Москвин вскочил, как ошпаренный, лишь чудом не пробив головой потолок вагона.
– Да как ты смеешь, сопляк? Вон!
Чека пренебрежительно улыбнулся:
– Оставьте эти театральные жесты для безмозглой толпы, Москвин. Меня вскакиваниями да подпрыгиваниями не проймешь. Лучше уж выслушайте правду, какой бы горькой она ни была. Кроме меня вам ее все равно никто не скажет… Так будете слушать или мне уйти?

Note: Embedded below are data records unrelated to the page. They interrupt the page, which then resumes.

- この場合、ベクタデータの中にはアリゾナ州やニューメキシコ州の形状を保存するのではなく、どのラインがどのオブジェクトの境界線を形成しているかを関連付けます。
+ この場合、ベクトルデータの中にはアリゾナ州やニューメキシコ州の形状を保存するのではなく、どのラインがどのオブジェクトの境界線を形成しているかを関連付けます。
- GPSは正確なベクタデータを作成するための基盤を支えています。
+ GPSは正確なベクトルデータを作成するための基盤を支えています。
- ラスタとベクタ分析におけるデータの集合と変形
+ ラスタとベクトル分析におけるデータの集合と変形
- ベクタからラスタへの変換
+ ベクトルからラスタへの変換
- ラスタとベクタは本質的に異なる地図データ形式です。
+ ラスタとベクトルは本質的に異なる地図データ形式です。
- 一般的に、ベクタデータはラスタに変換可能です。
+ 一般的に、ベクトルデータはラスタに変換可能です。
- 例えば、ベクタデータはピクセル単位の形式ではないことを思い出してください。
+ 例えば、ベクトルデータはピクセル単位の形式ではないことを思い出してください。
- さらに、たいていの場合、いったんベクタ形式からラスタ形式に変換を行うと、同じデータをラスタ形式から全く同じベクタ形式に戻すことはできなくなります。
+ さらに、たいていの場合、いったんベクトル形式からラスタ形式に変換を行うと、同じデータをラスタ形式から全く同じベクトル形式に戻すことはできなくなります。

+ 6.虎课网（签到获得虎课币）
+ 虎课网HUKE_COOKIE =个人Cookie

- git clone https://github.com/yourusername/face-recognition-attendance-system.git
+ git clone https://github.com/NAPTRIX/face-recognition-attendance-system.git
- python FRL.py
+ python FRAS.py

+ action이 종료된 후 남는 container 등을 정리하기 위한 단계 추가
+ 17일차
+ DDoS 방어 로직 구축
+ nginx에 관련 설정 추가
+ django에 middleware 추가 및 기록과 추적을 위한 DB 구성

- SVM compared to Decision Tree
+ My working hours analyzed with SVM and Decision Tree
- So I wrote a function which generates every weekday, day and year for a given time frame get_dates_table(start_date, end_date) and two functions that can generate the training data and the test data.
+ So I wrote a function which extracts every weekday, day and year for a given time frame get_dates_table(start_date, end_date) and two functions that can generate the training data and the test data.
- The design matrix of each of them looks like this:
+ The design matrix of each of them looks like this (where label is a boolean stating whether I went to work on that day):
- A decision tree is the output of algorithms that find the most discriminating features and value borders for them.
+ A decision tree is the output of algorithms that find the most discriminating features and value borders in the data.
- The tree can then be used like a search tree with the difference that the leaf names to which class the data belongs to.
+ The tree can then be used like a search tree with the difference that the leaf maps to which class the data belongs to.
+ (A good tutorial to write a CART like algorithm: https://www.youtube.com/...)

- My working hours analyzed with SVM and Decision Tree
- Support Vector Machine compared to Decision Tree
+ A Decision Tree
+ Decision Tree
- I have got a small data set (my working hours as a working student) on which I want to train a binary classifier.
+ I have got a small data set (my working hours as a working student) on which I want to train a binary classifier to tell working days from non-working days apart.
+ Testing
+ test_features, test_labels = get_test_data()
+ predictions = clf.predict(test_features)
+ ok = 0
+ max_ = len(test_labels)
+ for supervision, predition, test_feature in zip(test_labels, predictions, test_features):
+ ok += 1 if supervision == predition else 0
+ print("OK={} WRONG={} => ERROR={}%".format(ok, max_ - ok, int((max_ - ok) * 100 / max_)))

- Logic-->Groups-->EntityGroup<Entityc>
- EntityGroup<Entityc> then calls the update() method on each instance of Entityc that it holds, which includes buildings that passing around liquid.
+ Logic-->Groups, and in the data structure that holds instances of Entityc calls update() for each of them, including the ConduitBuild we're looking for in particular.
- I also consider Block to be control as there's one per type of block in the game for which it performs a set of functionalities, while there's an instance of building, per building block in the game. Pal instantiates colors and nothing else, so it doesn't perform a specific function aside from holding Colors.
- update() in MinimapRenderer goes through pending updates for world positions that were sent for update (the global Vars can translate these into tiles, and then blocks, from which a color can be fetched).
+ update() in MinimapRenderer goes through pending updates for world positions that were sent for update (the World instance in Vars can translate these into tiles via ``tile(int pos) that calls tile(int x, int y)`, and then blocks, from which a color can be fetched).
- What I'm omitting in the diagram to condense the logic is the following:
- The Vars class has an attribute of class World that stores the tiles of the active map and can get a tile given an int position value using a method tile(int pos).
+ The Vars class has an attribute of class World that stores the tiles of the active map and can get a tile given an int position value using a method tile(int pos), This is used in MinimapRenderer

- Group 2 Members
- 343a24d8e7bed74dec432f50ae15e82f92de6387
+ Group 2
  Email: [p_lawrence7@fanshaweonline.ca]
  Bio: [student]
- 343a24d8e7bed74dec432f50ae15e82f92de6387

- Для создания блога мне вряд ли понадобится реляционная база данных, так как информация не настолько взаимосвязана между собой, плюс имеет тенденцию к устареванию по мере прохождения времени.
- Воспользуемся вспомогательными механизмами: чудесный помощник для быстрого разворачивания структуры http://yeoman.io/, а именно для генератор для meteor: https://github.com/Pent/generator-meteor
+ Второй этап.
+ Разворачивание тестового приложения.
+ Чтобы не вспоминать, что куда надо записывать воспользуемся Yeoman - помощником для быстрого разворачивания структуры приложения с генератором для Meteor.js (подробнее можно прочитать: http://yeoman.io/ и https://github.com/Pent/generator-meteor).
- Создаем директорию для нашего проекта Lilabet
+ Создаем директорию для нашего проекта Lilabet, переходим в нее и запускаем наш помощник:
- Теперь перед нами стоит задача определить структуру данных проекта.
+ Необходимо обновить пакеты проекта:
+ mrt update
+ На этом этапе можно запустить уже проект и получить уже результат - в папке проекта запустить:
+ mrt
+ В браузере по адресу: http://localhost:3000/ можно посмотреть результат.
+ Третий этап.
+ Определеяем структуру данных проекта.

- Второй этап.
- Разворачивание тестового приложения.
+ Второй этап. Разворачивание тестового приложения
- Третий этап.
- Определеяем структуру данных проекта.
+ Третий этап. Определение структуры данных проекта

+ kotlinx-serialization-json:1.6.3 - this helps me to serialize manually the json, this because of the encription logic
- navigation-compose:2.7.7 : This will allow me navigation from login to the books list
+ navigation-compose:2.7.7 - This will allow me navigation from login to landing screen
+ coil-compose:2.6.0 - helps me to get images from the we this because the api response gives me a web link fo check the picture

Неожиданно для себя гранитный генсек сдался и опустил глаза, чтобы не встречаться взглядом с визави, но легче от этого не стало. Теперь он видел тонкие, нервно скребущие зеленое сукно скатерти пальцы, похожие на лапы паука, добравшегося до застрявшей в тенетах мухи. К тому же в пепельнице дымилась брошенная гостем папироса, придавая ей сходство с пробудившимся от спячки вулканом.